[Supplied information Boundary: Start]

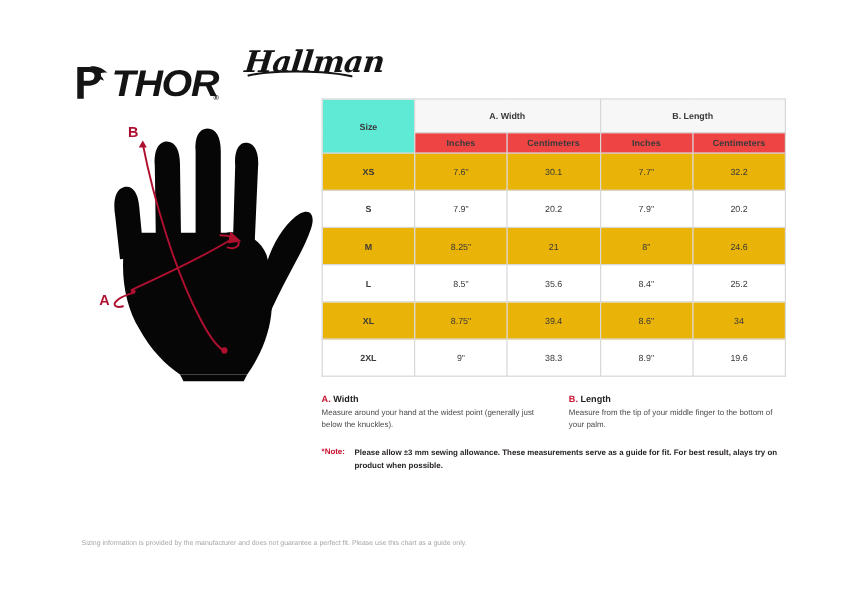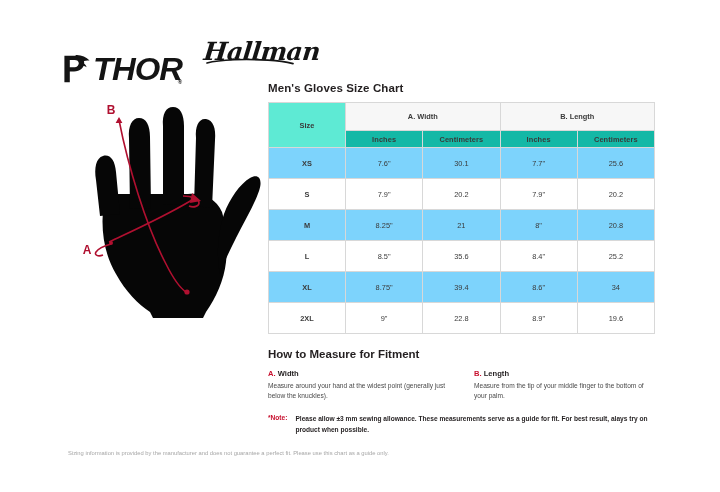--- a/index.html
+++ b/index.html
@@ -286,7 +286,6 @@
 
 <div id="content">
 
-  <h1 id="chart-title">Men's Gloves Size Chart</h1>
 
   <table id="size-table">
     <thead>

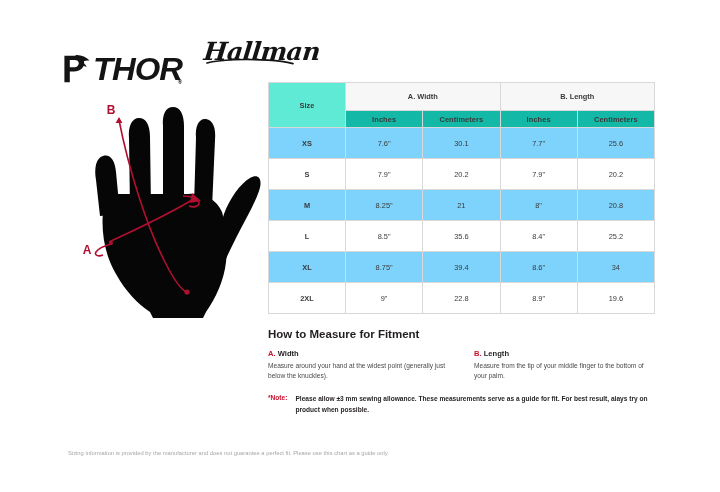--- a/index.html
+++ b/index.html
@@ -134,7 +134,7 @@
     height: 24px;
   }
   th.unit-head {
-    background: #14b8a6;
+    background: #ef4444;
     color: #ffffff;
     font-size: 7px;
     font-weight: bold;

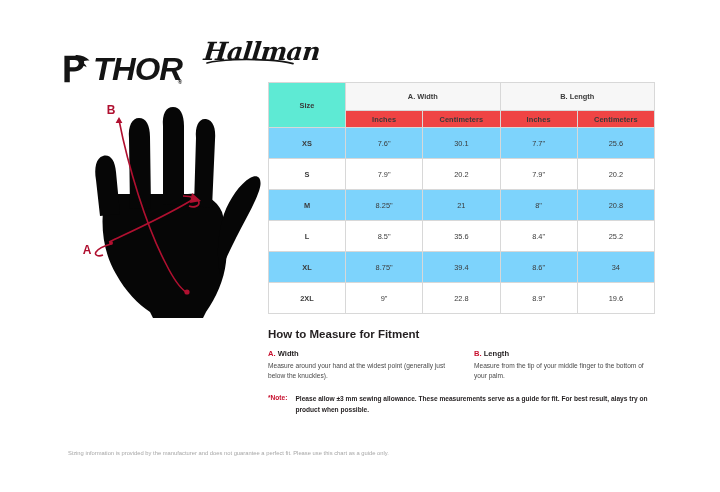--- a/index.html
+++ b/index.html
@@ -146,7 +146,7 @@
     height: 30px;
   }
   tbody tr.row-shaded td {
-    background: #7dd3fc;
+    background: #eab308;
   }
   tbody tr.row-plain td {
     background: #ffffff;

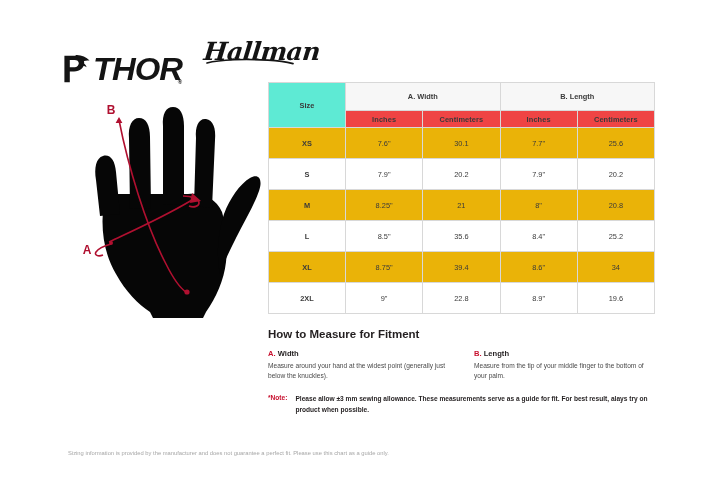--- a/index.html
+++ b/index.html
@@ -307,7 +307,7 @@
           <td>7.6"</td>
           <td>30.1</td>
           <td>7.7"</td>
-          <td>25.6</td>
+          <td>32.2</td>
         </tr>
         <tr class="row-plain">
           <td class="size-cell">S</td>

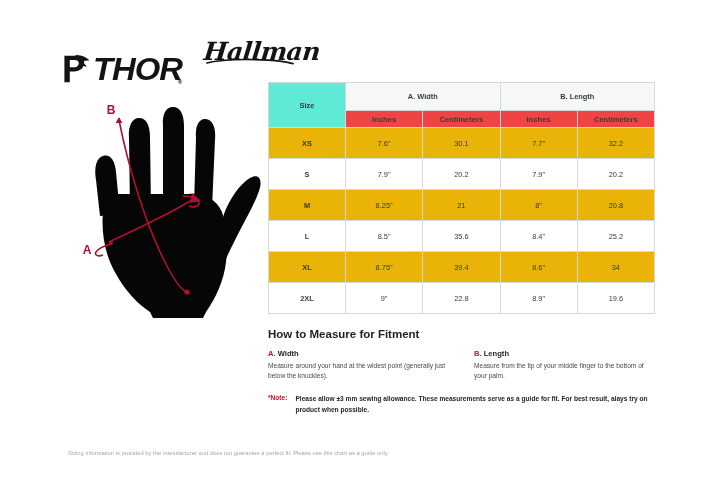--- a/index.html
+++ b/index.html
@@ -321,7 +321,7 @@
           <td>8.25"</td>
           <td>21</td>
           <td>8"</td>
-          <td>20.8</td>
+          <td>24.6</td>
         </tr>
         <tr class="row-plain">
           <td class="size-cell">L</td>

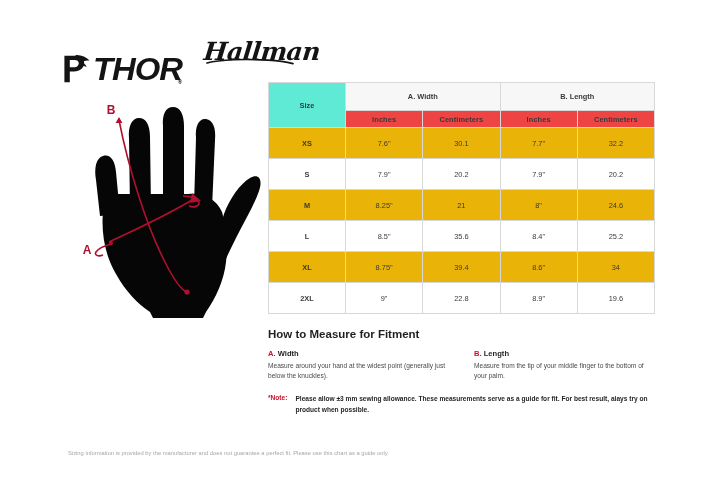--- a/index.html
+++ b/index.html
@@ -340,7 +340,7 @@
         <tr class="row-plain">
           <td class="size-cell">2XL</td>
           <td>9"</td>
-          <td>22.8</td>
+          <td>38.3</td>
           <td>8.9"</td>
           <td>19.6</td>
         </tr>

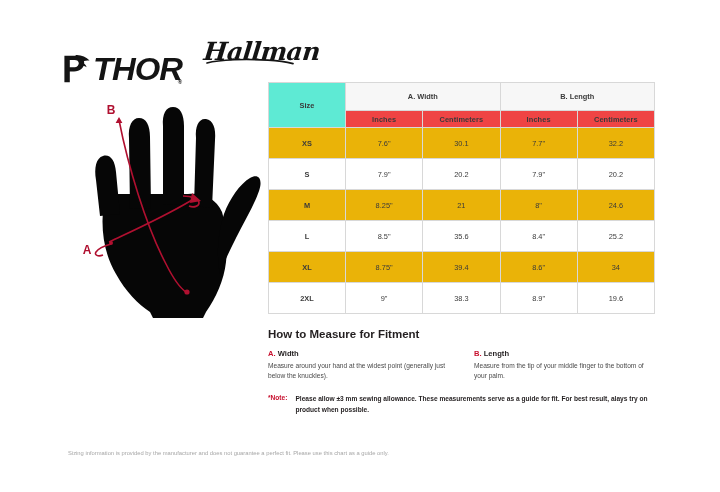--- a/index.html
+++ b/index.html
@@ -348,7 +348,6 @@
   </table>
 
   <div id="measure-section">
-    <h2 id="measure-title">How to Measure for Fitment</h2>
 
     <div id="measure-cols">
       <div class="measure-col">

[Supplied information Boundary: End]

• **Requirement**
Exact copy, no pictures: please print the data above once more.

• **Task output**
--- a/index.html
+++ b/index.html
@@ -286,7 +286,6 @@
 
 <div id="content">
 
-  <h1 id="chart-title">Men's Gloves Size Chart</h1>
 
   <table id="size-table">
     <thead>

--- a/index.html
+++ b/index.html
@@ -134,7 +134,7 @@
     height: 24px;
   }
   th.unit-head {
-    background: #14b8a6;
+    background: #ef4444;
     color: #ffffff;
     font-size: 7px;
     font-weight: bold;

--- a/index.html
+++ b/index.html
@@ -146,7 +146,7 @@
     height: 30px;
   }
   tbody tr.row-shaded td {
-    background: #7dd3fc;
+    background: #eab308;
   }
   tbody tr.row-plain td {
     background: #ffffff;

--- a/index.html
+++ b/index.html
@@ -307,7 +307,7 @@
           <td>7.6"</td>
           <td>30.1</td>
           <td>7.7"</td>
-          <td>25.6</td>
+          <td>32.2</td>
         </tr>
         <tr class="row-plain">
           <td class="size-cell">S</td>

--- a/index.html
+++ b/index.html
@@ -321,7 +321,7 @@
           <td>8.25"</td>
           <td>21</td>
           <td>8"</td>
-          <td>20.8</td>
+          <td>24.6</td>
         </tr>
         <tr class="row-plain">
           <td class="size-cell">L</td>

--- a/index.html
+++ b/index.html
@@ -340,7 +340,7 @@
         <tr class="row-plain">
           <td class="size-cell">2XL</td>
           <td>9"</td>
-          <td>22.8</td>
+          <td>38.3</td>
           <td>8.9"</td>
           <td>19.6</td>
         </tr>

--- a/index.html
+++ b/index.html
@@ -348,7 +348,6 @@
   </table>
 
   <div id="measure-section">
-    <h2 id="measure-title">How to Measure for Fitment</h2>
 
     <div id="measure-cols">
       <div class="measure-col">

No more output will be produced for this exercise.